Sem poder usar o dinheiro diretamente nas despesas dos filhos, os trabalhadores acabam gastando o salário-família nas despesas do dia a dia: ''Esse dinheiro acaba sumindo nas despesas da casa. Eu costumo usar para comprar um botijão de gás mas tenho que completar do bolso'', diz Osvaldo Bispo, 35 anos, varredor. Nas contas dele, o salário-família tinha que ser R$ 50,00: ''Com esse dinheiro dava prá cobrir o gasto da minha filha com o ônibus. Bom mesmo era se fosse R$ 200,00. Daí dava prá eu ter mais dois filhos'', brinca.
O colega de trabalho Genaldo Gomes Trindade, 51 anos, diz que ganha R$ 285,00 por mês e gasta quase metade do salário com o único filho de 12 anos: ''É comida, ônibus, roupa, sapato, médico... um filho hoje em dia custa muito caro e esse salário-família não dá prá nada''.
O salário-família foi criado em 1963 pelo então deputado federal André Franco Montoro, que também foi professor, advogado, servidor público e fundador do PMDB. A idéia não era nova; o benefício é baseado na Declaração dos Direitos Humanos aprovada em 1948 pela Organização das Nações Unidas (ONU). Até 1988 o salário-família no Brasil valia 5% do salário mínimo. Com a nova Constituição, que proíbe que o salário mínimo seja usado como índice para qualquer tipo de benefício, a Previdência Social define o valor do salário-família através de normas regulamentadoras publicadas no Diário Oficial. Sempre que o salário-mínimo é reajustado, a cota do salário-família também recebe um aumento proporcional.

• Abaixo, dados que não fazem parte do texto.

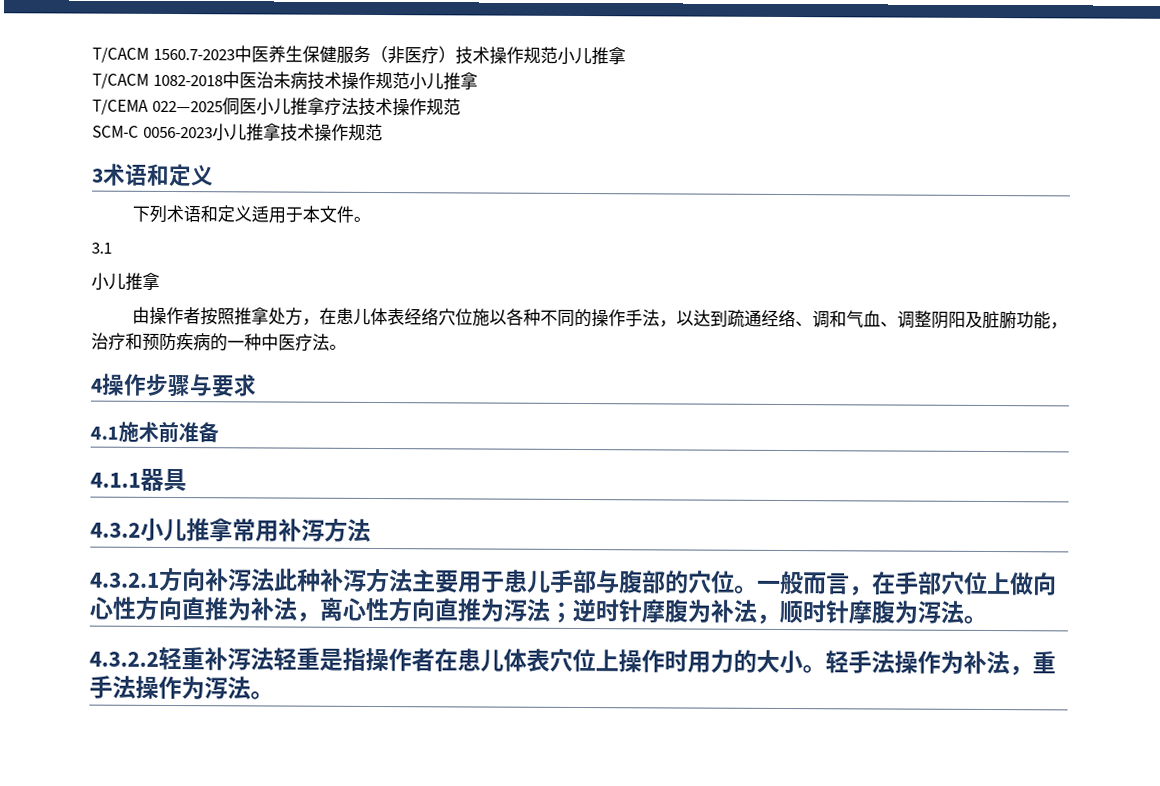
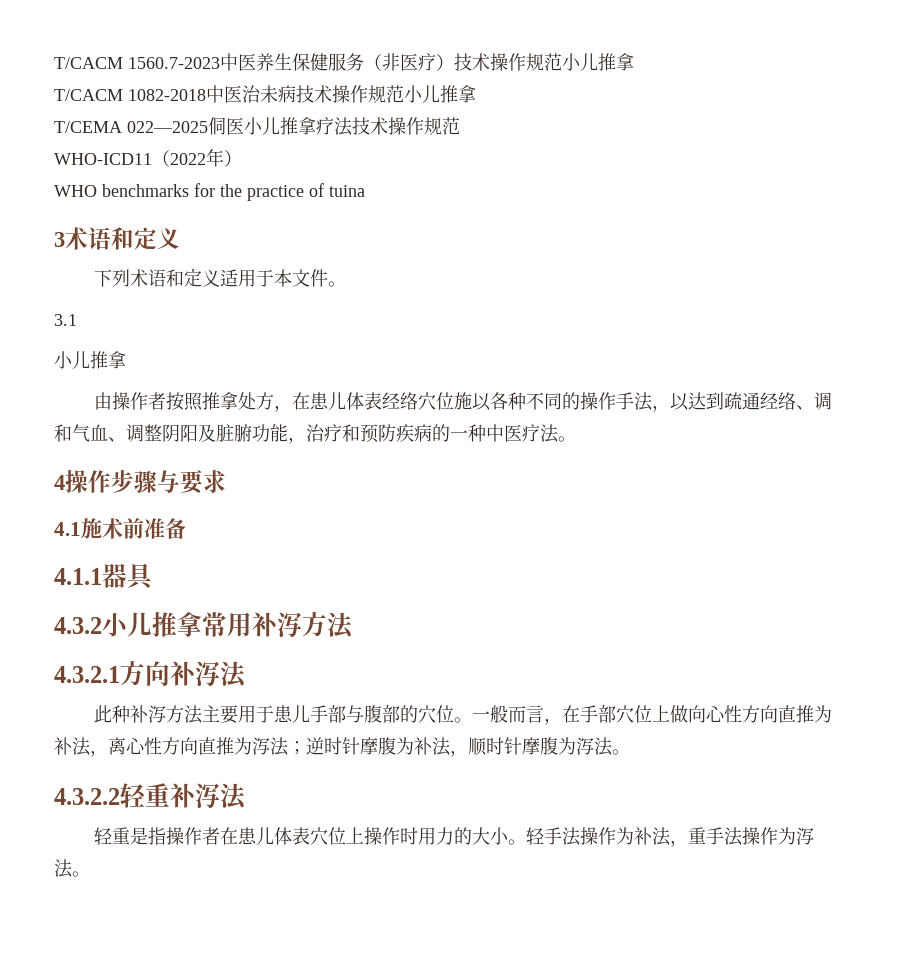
- SCM-C 0056-2023小儿推拿技术操作规范
+ WHO-ICD11（2022年）
+ WHO benchmarks for the practice of tuina
- 4.3.2.1方向补泻法此种补泻方法主要用于患儿手部与腹部的穴位。
+ 4.3.2.1方向补泻法
+ 此种补泻方法主要用于患儿手部与腹部的穴位。
- 4.3.2.2轻重补泻法轻重是指操作者在患儿体表穴位上操作时用力的大小。
+ 4.3.2.2轻重补泻法
+ 轻重是指操作者在患儿体表穴位上操作时用力的大小。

Para o professor e advogado Cesar Bessa, não é o salário-família que é pequeno e sim o salário mínimo: ''Se o salário mínimo garantisse realmente a sobrevivência da família de um trabalhador, o salário-família, em tese, também conseguiria ajudar a criação dos filhos. Como teoria o benefício é muito interessante, o que falta é colocá-lo em prática'', explica. Segundo Bessa, quando foi institucionalizado, o salário-família foi calculado com o objetivo de suprir o consumo de pão e leite de uma criança durante um mês inteiro: ''Hoje o salário-família não passa de uma hipocrisia que garante lá fora que o Brasil cumpre as convenções e tratados internacionais'', critica.
Para receber o benefício o trabalhador tem que apresentar certidão de nascimento e carteira de vacinação dos filhos, além de comprovante de frequência escolar ou invalidez. O benefício é pago pela empresa mas o valor é depois ressarcido pela Previdência Social. Também recebem o benefício os trabalhadores que estiverem recebendo auxílio-doença ou aposentadoria por invalidez e que recebiam o salário-família quando estavam em atividade. Trabalhadores rurais aposentados que tenham filhos menores de 14 anos ou inválidos e que recebam aposentadoria inferior a R$ 560,81 também têm direito ao benefício.